Pharmaceutical industry
The availability of small-molecule agonists at orexin receptors at the end of this project (and/or following subsequent preclinical development) provides an in-licensing opportunity for the pharmaceutical sector to bolster its failing, high-risk, early phase drug discovery pipeline with a mature, de-risked lead compound for the rare narcolepsy therapeutic indication. However, the therapeutic potential of such compounds extends beyond narcolepsy to treatment of obesity and hypophagia, as well as attention deficit hyperactivity disorder, and depression, and related bipolar disorders, and the even larger indications of Parkinson's disease and certain cancers. The potential benefit to the pharmaceutical partner is therefore considerable.

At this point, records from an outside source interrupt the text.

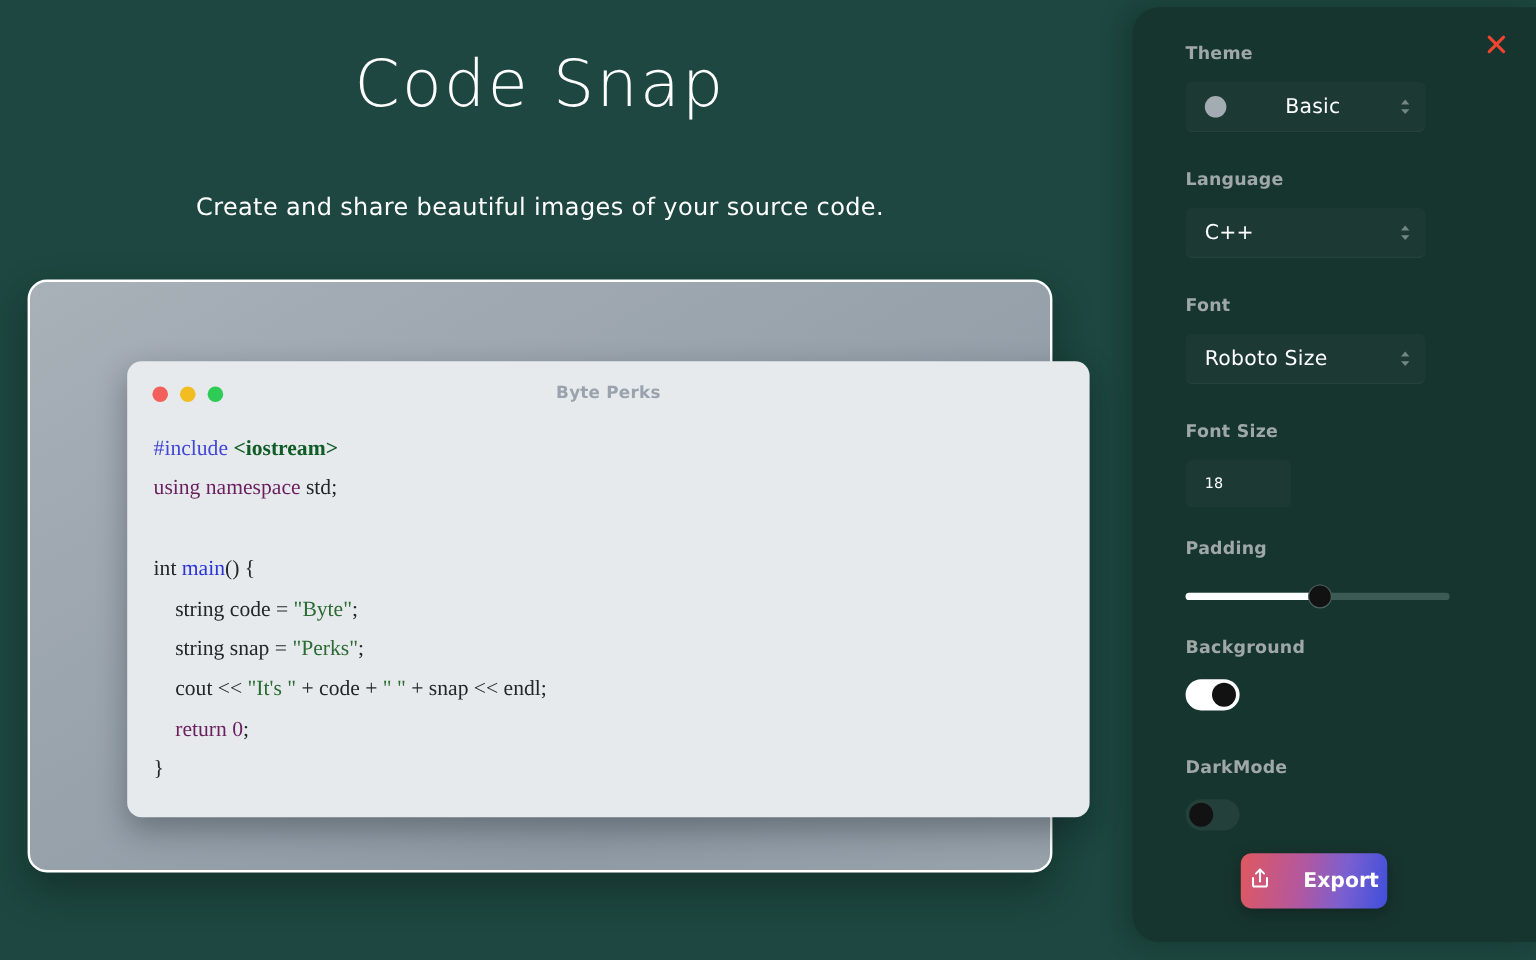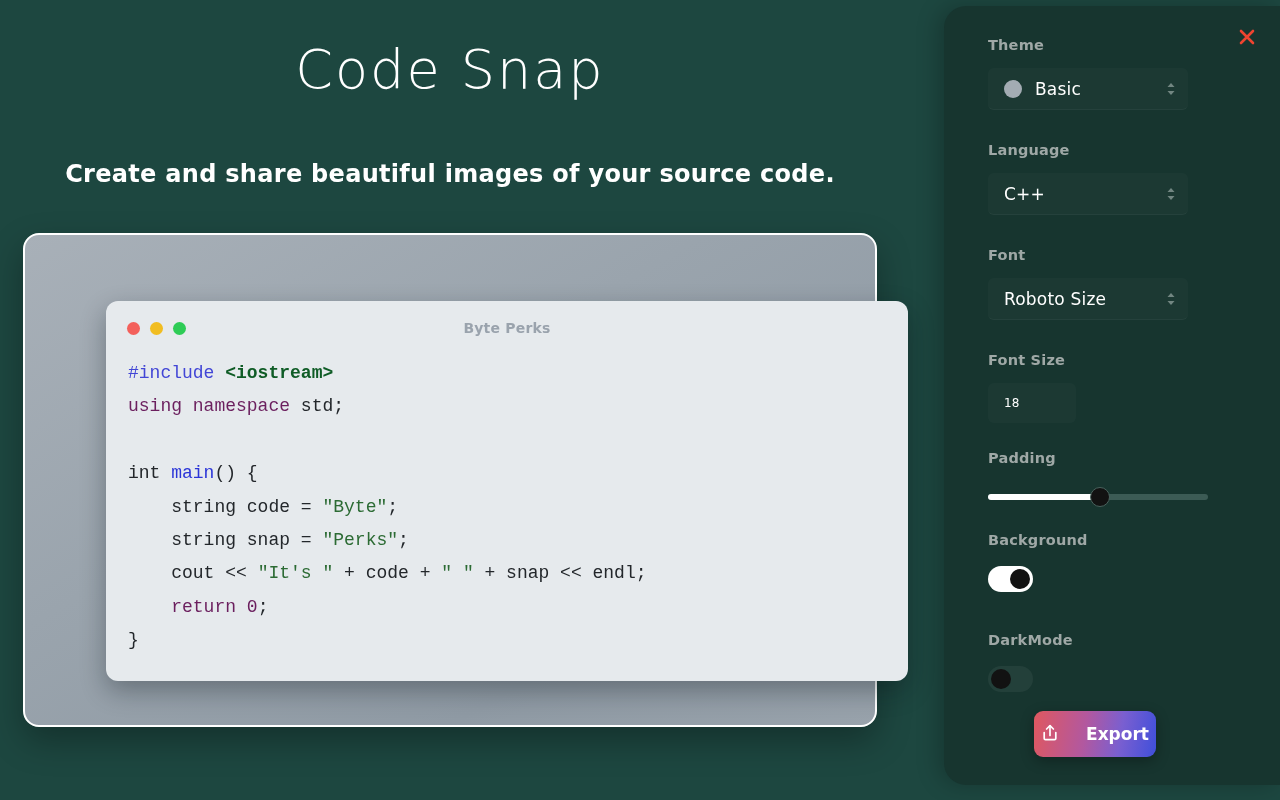--- a/index.html
+++ b/index.html
@@ -38,22 +38,22 @@
     line-height: 1.05;
     white-space: nowrap;
   }
 
   .app-subtitle {
     position: absolute;
     left: 0; top: 160px;
     width: 900px;
     text-align: center;
     font-family: "DejaVu Sans", sans-serif;
-    font-size: 24px;
-    font-weight: 700;
+    font-size: 20px;
+    font-weight: 400;
     letter-spacing: 0.3px;
     color: #ffffff;
     white-space: nowrap;
   }
 
   
   .snap-frame {
     position: absolute;
     left: 23px;
     top: 233px;
@@ -102,21 +102,21 @@
     text-align: center;
     font-family: "DejaVu Sans", sans-serif;
     font-size: 14px;
     font-weight: 600;
     color: #9aa3ad;
     letter-spacing: 0.2px;
   }
 
   .code-body {
     padding: 0 22px;
-    font-family: Liberation Mono, monospace;
+    font-family: Liberation Serif, serif;
     font-size: 18px;
     line-height: 33.4px;
     color: #23272b;
     white-space: pre;
     tab-size: 4;
   }
   .code-line { white-space: pre; min-height: 33.4px; }
 
   
   .tk-pre  { color: #4246d6; }   
@@ -168,20 +168,21 @@
     left: 44px;
     width: 200px;
     height: 42px;
     background: rgba(255,255,255,0.022);
     border: none;
     border-bottom: 1px solid rgba(255,255,255,0.045);
     border-radius: 6px;
     display: flex;
     align-items: center;
     cursor: pointer;
+    gap: 36px;
   }
   .select-value {
     font-family: "DejaVu Sans", sans-serif;
     font-size: 17px;
     font-weight: 400;
     color: #ffffff;
     letter-spacing: 0.2px;
   }
   .swatch {
     width: 18px; height: 18px;

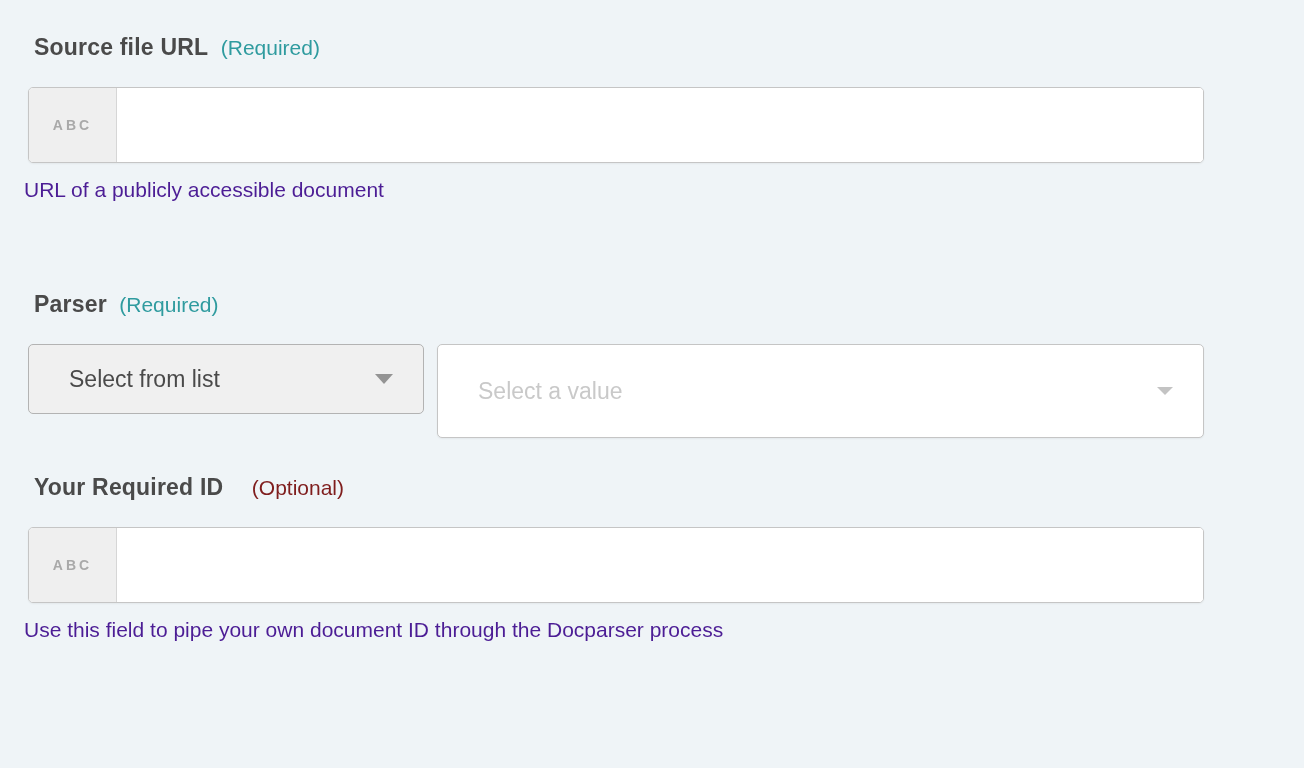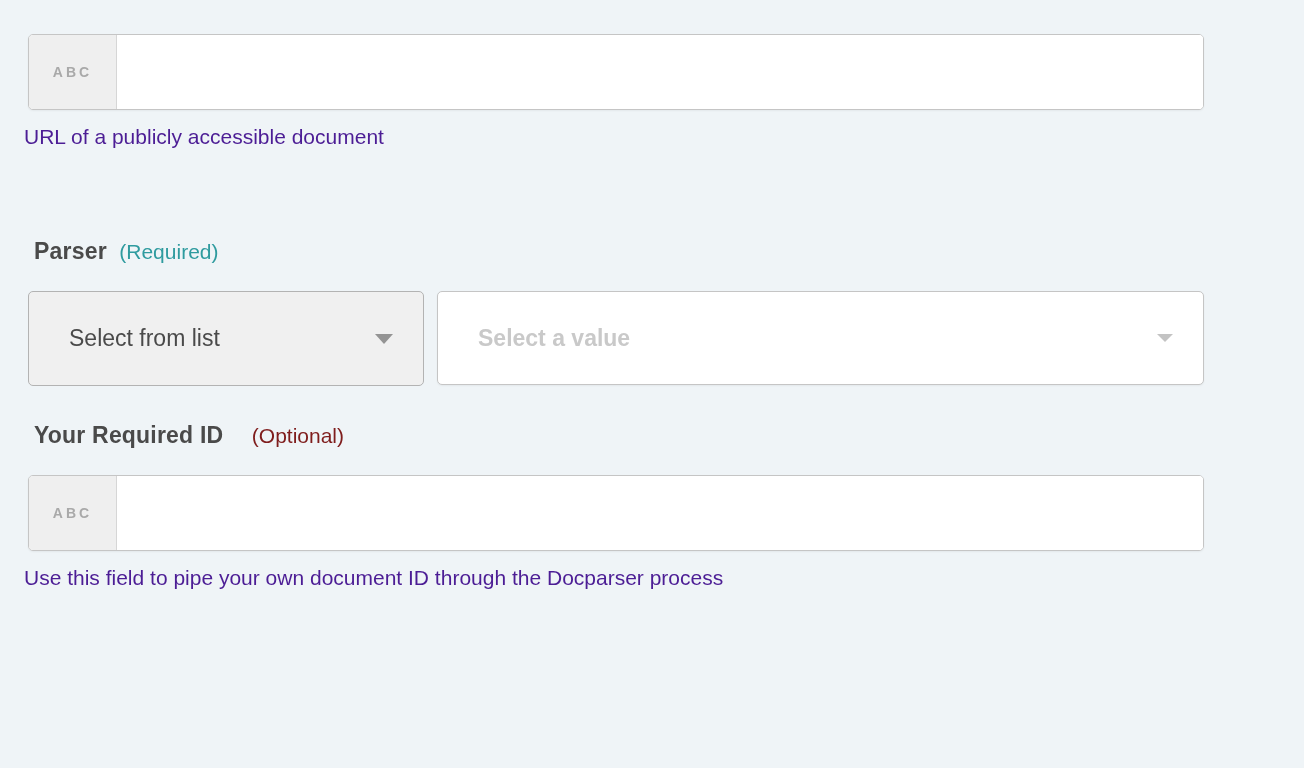--- a/index.html
+++ b/index.html
@@ -68,21 +68,21 @@
     margin: 14px 0 0 -4px;
     font-size: 21px;
     line-height: 26px;
     color: #4c1d95;
   }
 
   .dropdown-row { display: flex; gap: 13px; }
   .select-btn {
     width: 396px;
     flex: 0 0 396px;
-    height: 95px;
+    height: 70px;
     background: #f0f0f0;
     border: 1px solid #b3b3b3;
     border-radius: 5px;
     display: flex;
     align-items: center;
     justify-content: space-between;
     padding: 0 30px 0 40px;
     cursor: pointer;
   }
   .select-btn-label {
@@ -104,35 +104,38 @@
     box-shadow: 0 1px 2px rgba(0,0,0,0.05);
     display: flex;
     align-items: center;
     justify-content: space-between;
     padding: 0 30px 0 40px;
     cursor: pointer;
   }
   .select-placeholder {
     font-size: 23px;
     color: #c9c9c9;
-    font-weight: bold;
   }
   .caret-light {
     width: 0; height: 0;
     border-left: 8px solid transparent;
     border-right: 8px solid transparent;
     border-top: 8px solid #c3c3c3;
   }
 </style>
 </head>
 <body>
 
 <div class="form-wrap">
 
   <div class="field-group g1">
+    <div class="field-label-row">
+      <span class="field-label">Source file URL</span>
+      <span class="req-tag">(Required)</span>
+    </div>
     <div class="input-box">
       <div class="input-prefix">ABC</div>
       <input type="text" class="text-input" value="" placeholder="" style="">
     </div>
     <div class="help-text">URL of a publicly accessible document</div>
   </div>
 
   <div class="field-group g2">
     <div class="field-label-row">
       <span class="field-label">Parser</span>

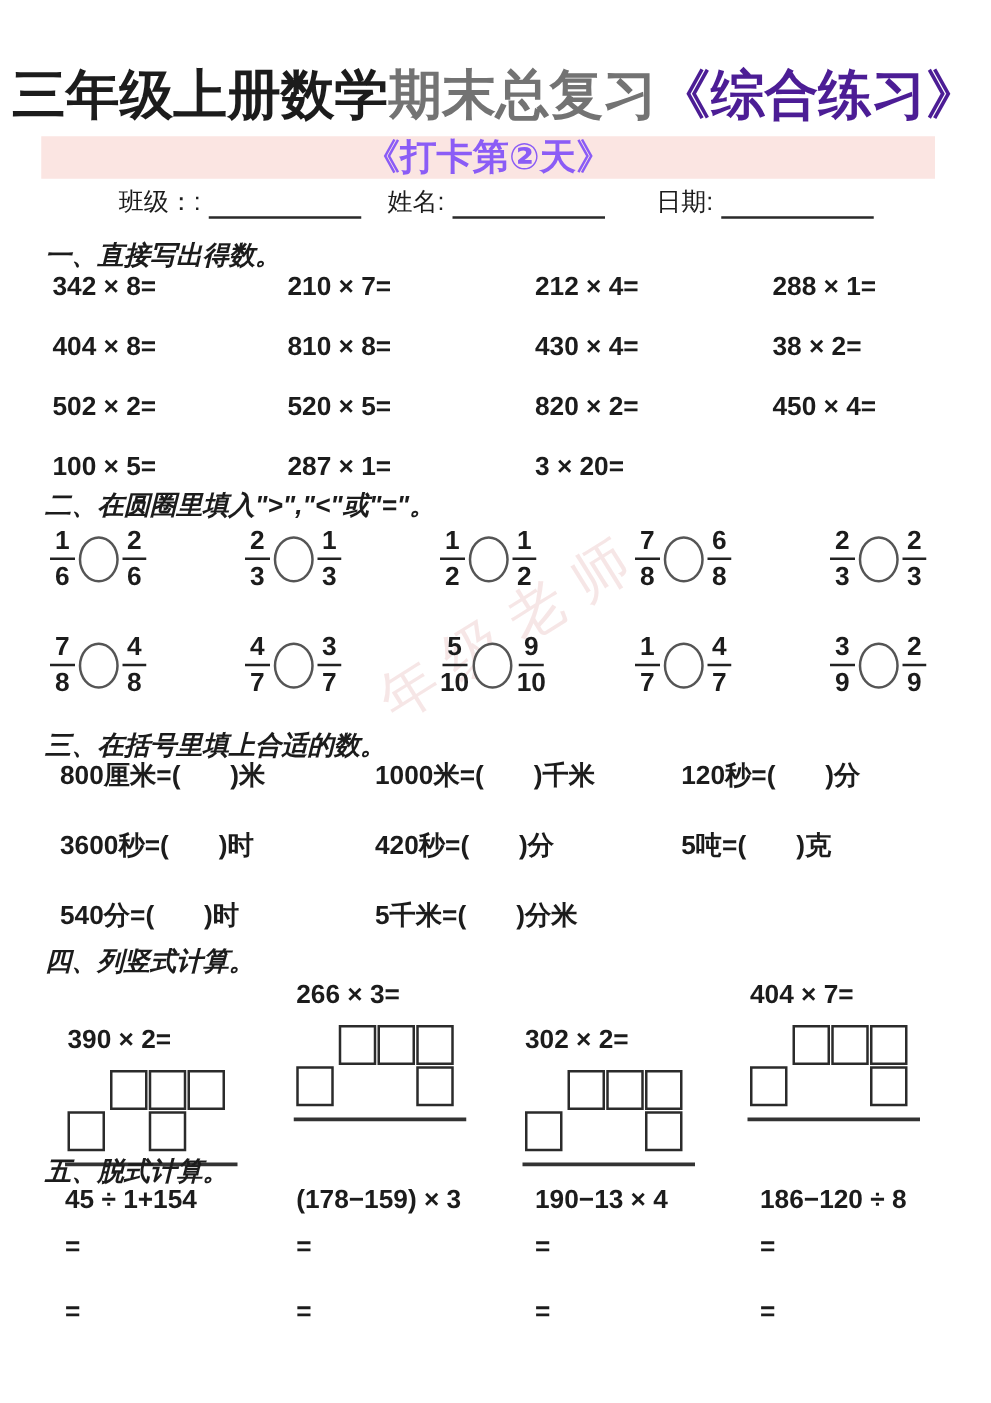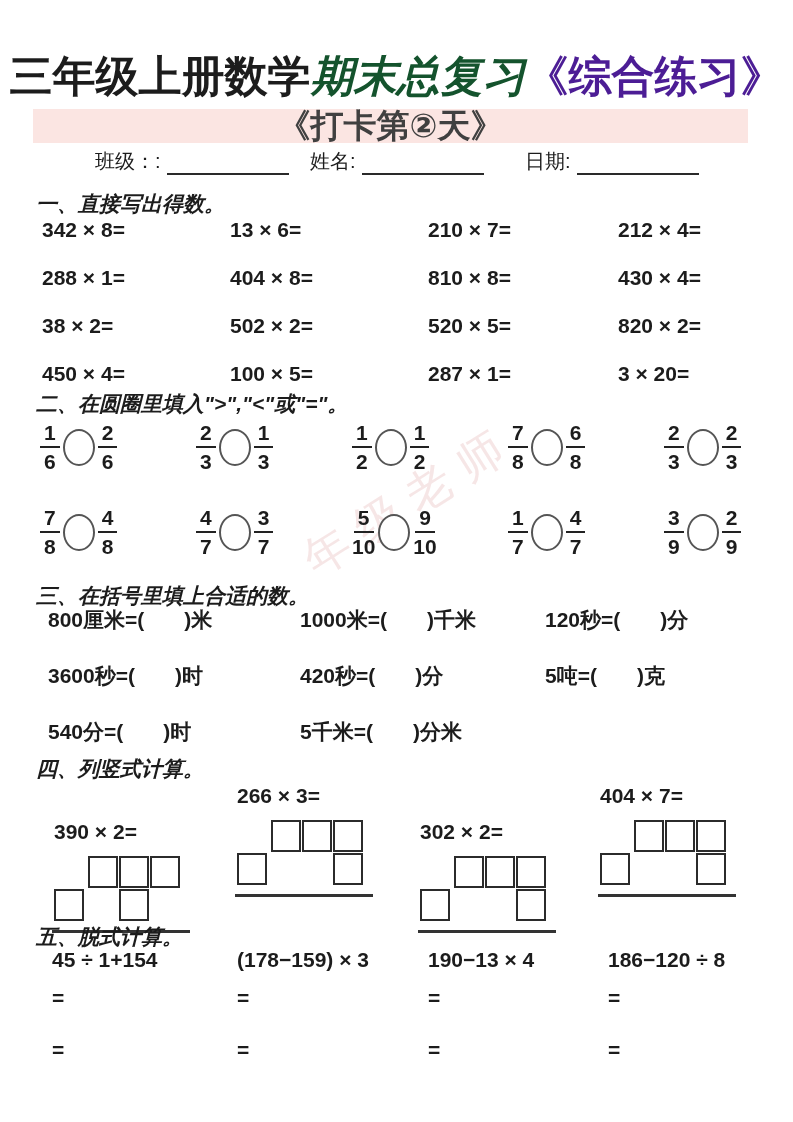--- a/index.html
+++ b/index.html
@@ -1,26 +1,26 @@
 <!DOCTYPE html>
 <html><head>
 <meta charset="utf-8">
 <style>
   html,body{margin:0;padding:0;background:#ffffff;}
   .page{position:relative;width:793px;height:1122px;background:#ffffff;overflow:hidden;
         font-family:"Liberation Sans","DejaVu Sans",sans-serif;color:#1c1c1c;}
   
   .title{position:absolute;top:53px;left:0;right:0;text-align:center;
          font-size:43px;font-weight:bold;line-height:1.1;white-space:nowrap;}
-  .t-red{color:#14532d;font-style:italic;}
+  .t-red{color:#737373;}
   .t-blue{color:#4c1d95;}
   
   .banner{position:absolute;top:109px;left:33px;width:715px;height:34px;
           background:#fbe5e2;display:flex;align-items:center;justify-content:center;}
-  .banner-text{font-size:33px;font-weight:bold;color:#404040;}
+  .banner-text{font-size:29px;font-weight:bold;color:#8b5cf6;}
   
   .fields{position:absolute;top:148px;left:0;width:100%;height:34px;font-size:20px;}
   .field{position:absolute;top:0;white-space:nowrap;}
   .f-class{left:95px;} .f-name{left:310px;} .f-date{left:525px;}
   .uline{display:inline-block;width:122px;height:18px;border-bottom:2px solid #2a2a2a;
          margin-left:6px;vertical-align:bottom;}
   
   .shead{position:absolute;left:36px;font-size:21px;font-weight:600;white-space:nowrap;font-style:italic;}
   .h1{top:190px;} .h2{top:390px;} .h3{top:582px;} .h4{top:755px;} .h5{top:923px;}
   
@@ -78,21 +78,20 @@
     <span class="field f-class"><span>班级：:</span><span class="uline"></span></span>
     <span class="field f-name"><span>姓名:</span><span class="uline"></span></span>
     <span class="field f-date"><span>日期:</span><span class="uline"></span></span>
   </div>
 
   <div class="wmark">年级老师</div>
 
   <div class="shead h1">一、直接写出得数。</div>
   <div class="s1-grid">
     <span class="s1-item">342 × 8=</span>
-    <span class="s1-item">13 × 6=</span>
     <span class="s1-item">210 × 7=</span>
     <span class="s1-item">212 × 4=</span>
     <span class="s1-item">288 × 1=</span>
     <span class="s1-item">404 × 8=</span>
     <span class="s1-item">810 × 8=</span>
     <span class="s1-item">430 × 4=</span>
     <span class="s1-item">38 × 2=</span>
     <span class="s1-item">502 × 2=</span>
     <span class="s1-item">520 × 5=</span>
     <span class="s1-item">820 × 2=</span>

Healthcare profession, patients and families
Narcolepsy is a debilitating sleep disorder characterised by excessive daytime sleepiness (EDS), loss of muscle tone in response to emotional stimuli (cataplexy), and intrusive rapid eye movement (REM) sleep. Current drug treatment with modafinil and methylphenidate aim to treat only the sleepiness associated with narcolepsy and have no effect on other debilitating symptoms, e.g. cataplexy, sleep paralysis, and frequent nocturnal wakening. Overwhelming evidence suggests that pharmacological restoration of orexin receptor function would overcome these deficiencies in narcolepsy, offering far better therapy. The small-molecule therapeutics that will progress through pre-clinical and clinical development over a 7-12 year timeframe, will overcome the poor bioavailability and high cost of goods of orexin peptides, to provide a cost-effective and well-tolerated new drug of real benefit to patients.

Conclusion
The outcome of this project will provide significant impact in terms of scientific novelty and understanding, as well as providing valuable starting points and tools for further small molecule peptide GPCR agonist drug development in other areas of significant unmet medical need.